Vraagtekens
Al van het begin af aan heb ik grote vraagtekens bij het chipkaartproject van de OV-bedrijven. Handig voor de reiziger? Nee dus. Waar ik vroeger één keer een retourkaartje kocht moet ik nu vier keer mijn portemonnee pakken om in- of uit te chippen. Mensen die een trajectabonnement hebben, hebben er verhoudingsgewijs nog veel meer werk aan. Tegen de ene aankoop staan nu vele handelingen bij de poortjes. Veiliger voor reiziger en personeel? Ook dat betwijfel ik. Net als vrijwel iedere regelmatige reiziger overkomt het ook mij dat ik bij in- of uitchecken een ‘hijger’ in de rug heb. Die probeert het dus gratis. Niet zo gek, want controles heb ik bij mijn reizen in de laatste maanden – elke week toch gauw 3 à 4 retourreizen – in een veelal volle trein nauwelijks meer meegemaakt.
Nog een voorbeeld. De chipkaart had een servicekaart voor de reiziger kunnen worden, zoals in Londen bijvoorbeeld. Daar betaal je in het OV automatisch nooit meer dan de prijs van een dagkaart. Daar hoef je in Nederland niet om te komen. Dan heb ik het nog niet over in- en uitchecken bij verschillende vervoerders. Enkele jaren geleden kon de kaart in een strak tempo worden ingevoerd. Veel minder strak verloopt de planning als het gaat om het oplossen van dit probleem. De eerste pilots zijn van start … .
Duur
Van de ene op de andere dag raakte vorige week mijn chipkaart defect. Hij deed niets meer. De NS geeft de kaart uit voor vijf jaar. De mijne hield het ongeveer 2,5 jaar uit. Dat betekent dat er een nieuwe kaart gekocht moet worden à 11 Euro. Maar daarmee is het verhaal nog niet uit. Een vervangende chipkaart kan – toegegeven – snel besteld en geleverd worden. In de tussentijd moet ook gereisd kunnen worden. Dat betekent dat er ook nog eens een extra chipkaart gekocht moet worden, een anonieme van 7,50 Euro – aan een persoonlijke zit veel meer levertijd vast.
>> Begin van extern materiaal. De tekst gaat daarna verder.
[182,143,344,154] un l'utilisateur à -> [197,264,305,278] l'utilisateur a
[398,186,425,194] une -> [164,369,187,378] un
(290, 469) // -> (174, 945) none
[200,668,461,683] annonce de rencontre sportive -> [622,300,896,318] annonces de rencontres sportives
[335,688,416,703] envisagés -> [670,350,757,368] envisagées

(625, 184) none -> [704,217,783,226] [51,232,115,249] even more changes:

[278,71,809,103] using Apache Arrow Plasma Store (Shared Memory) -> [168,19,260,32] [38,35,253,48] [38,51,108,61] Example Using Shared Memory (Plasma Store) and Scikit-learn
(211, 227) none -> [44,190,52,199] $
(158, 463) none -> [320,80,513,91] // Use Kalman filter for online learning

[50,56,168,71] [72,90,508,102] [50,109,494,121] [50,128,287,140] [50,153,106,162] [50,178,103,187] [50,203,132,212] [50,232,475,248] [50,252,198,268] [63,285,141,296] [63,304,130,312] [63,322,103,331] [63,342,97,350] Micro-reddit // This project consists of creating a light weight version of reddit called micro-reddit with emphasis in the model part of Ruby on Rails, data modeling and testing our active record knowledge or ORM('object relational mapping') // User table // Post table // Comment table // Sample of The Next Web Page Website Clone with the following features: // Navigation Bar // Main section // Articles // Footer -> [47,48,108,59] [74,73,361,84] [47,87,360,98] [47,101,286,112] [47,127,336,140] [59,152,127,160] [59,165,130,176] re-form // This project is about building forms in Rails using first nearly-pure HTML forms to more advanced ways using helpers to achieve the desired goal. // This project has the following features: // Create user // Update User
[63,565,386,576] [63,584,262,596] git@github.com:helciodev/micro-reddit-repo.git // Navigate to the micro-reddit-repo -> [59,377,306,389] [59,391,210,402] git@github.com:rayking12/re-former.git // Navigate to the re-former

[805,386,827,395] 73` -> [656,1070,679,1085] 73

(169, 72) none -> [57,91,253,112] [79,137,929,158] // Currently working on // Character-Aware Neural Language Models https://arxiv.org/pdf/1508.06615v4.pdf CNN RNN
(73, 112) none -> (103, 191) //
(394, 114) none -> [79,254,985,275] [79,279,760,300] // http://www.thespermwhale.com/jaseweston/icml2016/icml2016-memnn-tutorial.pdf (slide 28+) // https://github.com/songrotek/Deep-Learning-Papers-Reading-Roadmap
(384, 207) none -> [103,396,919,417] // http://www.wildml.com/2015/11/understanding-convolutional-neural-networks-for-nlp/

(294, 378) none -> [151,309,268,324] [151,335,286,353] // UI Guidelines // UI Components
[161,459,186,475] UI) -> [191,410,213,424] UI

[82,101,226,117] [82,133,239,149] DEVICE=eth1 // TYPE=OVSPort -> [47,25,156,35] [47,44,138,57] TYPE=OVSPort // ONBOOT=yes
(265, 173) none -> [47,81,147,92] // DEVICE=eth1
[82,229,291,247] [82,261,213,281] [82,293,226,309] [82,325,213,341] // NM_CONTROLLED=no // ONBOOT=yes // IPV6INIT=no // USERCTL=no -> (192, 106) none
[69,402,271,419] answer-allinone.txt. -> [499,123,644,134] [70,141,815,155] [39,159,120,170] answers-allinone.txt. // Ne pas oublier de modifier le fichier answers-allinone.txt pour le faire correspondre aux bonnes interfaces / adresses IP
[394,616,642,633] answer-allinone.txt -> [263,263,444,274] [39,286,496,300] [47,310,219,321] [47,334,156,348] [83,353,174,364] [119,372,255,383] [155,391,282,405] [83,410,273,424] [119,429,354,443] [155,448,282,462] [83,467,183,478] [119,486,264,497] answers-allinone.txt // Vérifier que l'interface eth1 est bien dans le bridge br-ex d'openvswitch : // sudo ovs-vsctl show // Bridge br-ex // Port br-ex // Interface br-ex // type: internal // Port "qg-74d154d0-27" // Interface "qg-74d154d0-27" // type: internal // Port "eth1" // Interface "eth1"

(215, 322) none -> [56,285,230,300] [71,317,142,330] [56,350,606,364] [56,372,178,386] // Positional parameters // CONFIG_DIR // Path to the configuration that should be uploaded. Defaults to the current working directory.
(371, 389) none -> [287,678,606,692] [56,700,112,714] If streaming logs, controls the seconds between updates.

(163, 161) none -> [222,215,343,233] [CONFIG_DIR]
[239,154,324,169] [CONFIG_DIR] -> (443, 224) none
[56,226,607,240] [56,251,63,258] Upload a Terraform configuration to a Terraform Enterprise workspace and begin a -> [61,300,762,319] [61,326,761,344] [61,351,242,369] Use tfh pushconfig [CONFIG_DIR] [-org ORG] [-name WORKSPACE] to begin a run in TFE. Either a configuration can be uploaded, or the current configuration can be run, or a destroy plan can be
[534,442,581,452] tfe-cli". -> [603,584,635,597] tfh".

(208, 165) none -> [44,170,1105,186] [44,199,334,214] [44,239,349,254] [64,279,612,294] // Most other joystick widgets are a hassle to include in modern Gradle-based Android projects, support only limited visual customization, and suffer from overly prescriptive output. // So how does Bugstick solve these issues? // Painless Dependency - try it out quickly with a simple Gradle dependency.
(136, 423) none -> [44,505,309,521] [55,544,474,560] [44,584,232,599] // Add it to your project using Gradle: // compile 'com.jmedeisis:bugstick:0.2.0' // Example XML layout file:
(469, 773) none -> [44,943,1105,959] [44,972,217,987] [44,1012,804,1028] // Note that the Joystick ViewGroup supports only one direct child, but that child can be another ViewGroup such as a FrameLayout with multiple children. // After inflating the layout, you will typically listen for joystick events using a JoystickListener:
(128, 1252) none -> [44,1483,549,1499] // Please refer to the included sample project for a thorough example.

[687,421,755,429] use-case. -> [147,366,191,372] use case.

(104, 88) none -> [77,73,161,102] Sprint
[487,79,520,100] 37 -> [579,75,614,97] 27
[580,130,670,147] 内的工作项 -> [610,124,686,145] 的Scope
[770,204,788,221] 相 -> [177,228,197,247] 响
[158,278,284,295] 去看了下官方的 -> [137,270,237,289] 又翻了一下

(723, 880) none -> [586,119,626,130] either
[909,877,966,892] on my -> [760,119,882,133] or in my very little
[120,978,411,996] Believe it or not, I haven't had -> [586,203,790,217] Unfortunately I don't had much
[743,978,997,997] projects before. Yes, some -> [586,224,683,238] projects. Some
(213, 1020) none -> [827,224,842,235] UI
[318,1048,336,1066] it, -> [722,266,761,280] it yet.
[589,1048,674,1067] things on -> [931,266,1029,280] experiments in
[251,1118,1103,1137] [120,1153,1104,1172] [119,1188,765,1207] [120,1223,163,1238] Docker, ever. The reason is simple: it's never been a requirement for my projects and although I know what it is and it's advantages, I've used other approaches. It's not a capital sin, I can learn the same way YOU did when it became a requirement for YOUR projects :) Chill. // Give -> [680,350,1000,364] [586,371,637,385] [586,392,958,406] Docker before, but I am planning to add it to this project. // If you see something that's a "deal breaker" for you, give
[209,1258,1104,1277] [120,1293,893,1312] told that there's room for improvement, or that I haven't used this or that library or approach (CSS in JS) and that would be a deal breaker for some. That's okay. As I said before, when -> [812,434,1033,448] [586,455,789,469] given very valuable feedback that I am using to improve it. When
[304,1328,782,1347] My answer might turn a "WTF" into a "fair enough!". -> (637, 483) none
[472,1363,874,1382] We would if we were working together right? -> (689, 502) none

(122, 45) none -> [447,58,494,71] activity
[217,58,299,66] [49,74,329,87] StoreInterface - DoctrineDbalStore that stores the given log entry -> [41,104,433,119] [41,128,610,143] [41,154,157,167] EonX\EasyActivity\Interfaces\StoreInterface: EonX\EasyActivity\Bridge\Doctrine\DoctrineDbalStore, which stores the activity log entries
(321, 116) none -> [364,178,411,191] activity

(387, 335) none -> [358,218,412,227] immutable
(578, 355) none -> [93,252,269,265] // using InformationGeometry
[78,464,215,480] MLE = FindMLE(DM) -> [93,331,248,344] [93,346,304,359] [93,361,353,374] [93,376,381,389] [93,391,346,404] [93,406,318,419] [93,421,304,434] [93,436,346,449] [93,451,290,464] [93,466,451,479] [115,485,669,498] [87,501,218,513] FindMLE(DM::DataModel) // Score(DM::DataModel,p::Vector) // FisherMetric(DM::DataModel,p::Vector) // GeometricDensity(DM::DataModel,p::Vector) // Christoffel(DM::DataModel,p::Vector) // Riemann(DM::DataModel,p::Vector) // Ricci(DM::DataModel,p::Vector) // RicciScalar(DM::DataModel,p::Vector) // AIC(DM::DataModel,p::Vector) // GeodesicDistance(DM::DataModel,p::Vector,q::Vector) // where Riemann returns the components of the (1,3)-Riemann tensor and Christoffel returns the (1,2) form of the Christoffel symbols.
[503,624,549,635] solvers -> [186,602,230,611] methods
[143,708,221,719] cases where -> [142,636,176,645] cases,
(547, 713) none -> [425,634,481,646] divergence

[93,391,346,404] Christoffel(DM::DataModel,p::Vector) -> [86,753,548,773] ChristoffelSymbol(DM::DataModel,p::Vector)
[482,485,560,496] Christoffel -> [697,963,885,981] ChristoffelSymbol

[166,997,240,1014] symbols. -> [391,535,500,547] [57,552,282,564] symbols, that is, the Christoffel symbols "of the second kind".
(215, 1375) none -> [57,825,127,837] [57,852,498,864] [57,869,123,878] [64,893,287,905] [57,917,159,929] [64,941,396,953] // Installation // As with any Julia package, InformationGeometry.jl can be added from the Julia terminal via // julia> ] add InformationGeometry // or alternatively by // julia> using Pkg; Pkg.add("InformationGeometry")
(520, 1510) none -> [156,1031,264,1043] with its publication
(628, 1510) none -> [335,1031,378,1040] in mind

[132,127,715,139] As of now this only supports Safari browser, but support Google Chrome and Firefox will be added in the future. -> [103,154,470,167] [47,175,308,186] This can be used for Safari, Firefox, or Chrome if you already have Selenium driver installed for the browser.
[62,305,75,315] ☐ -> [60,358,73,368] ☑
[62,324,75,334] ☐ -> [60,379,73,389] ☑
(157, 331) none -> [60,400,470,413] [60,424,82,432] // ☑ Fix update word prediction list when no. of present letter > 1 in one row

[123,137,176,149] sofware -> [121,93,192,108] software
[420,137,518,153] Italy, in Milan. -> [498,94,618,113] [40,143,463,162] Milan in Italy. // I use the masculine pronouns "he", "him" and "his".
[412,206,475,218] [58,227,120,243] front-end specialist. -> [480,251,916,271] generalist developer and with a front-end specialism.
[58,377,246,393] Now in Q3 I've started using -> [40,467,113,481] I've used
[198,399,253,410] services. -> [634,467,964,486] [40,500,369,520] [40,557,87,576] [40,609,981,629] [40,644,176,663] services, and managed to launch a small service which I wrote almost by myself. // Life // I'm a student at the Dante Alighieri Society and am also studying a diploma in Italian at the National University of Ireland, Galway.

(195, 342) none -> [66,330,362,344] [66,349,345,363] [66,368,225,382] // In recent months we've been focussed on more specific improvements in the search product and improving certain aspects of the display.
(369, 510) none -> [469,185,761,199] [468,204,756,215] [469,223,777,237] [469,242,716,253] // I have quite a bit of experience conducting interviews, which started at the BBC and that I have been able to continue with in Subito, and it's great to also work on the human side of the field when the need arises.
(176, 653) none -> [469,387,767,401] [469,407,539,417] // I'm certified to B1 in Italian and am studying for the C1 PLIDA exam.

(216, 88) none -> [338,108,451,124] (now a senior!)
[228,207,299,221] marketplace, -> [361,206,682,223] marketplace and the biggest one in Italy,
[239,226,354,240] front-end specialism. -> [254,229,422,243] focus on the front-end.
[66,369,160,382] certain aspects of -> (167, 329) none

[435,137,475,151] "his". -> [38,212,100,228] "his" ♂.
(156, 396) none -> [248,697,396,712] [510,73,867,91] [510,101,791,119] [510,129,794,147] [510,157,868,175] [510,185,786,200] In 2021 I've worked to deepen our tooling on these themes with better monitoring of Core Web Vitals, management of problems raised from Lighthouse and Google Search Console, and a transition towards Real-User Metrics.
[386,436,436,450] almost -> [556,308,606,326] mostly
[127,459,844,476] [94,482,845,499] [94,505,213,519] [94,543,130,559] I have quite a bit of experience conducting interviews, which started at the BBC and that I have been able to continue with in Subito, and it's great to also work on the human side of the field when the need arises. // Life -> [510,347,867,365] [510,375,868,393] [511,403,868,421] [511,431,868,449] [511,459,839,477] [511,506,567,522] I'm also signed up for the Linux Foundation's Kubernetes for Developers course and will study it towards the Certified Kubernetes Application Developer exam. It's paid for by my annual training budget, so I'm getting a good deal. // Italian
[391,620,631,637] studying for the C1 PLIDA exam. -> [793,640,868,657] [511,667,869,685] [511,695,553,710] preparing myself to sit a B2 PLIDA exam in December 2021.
In totaal gaat het dus om 18,50 Euro. Het is dus misleidend als ov-chipkaart suggereert dat het voor 11 Euro zou kunnen. En veel gedoe. Want op die anonieme kaart moet ook nog geld gezet worden. Het kan er later weer af, maar ook dat kost aandacht, tijd, enzovoort.
Als de kaart nog geen twee jaar oud is, kan die worden ingeleverd. Bij een technisch defect wordt 11 Euro terug gestort. Dan nog betaal je de postzegel voor het opsturen zelf … . Is de kaart ouder dan twee jaar, dan is het risico voor jezelf. Het is me onduidelijk wat voor redenering daar achter zit. De kaart wordt voor vijf jaar uitgegeven. Je mag dus verwachten dat die het bij normaal gebruik ook vijf jaar uit houdt. In het consumentenrecht heb je garantie voor een redelijke termijn. Dat lijkt me voor een voor vijf jaar uitgegeven chipkaart meer dan twee jaar, zeker als uit onderzoek blijkt dat het uitvallen niet het gevolg is van je eigen handelen. Helaas zal dat consumentenrecht wel weer net niet gelden voor de reiziger. De site van de ov-chipkaart suggereert dat je bezwaar kunt maken tegen de betaling van 11 Euro. Dat blijkt echter een wassen neus. Een met argumenten onderbouwde mail wordt met een standaardreactie beantwoord.
Het deze week verschenen rapport over de Fyra draagt de titel ‘De reiziger in de kou’. De suggestie is dat dit alleen het geval is bij de Fyra. Helaas, wie het beleid ten aanzien van het OV in de afgelopen jaren bekijkt, moet constateren dat dat in feite voor heel het OV het geval is.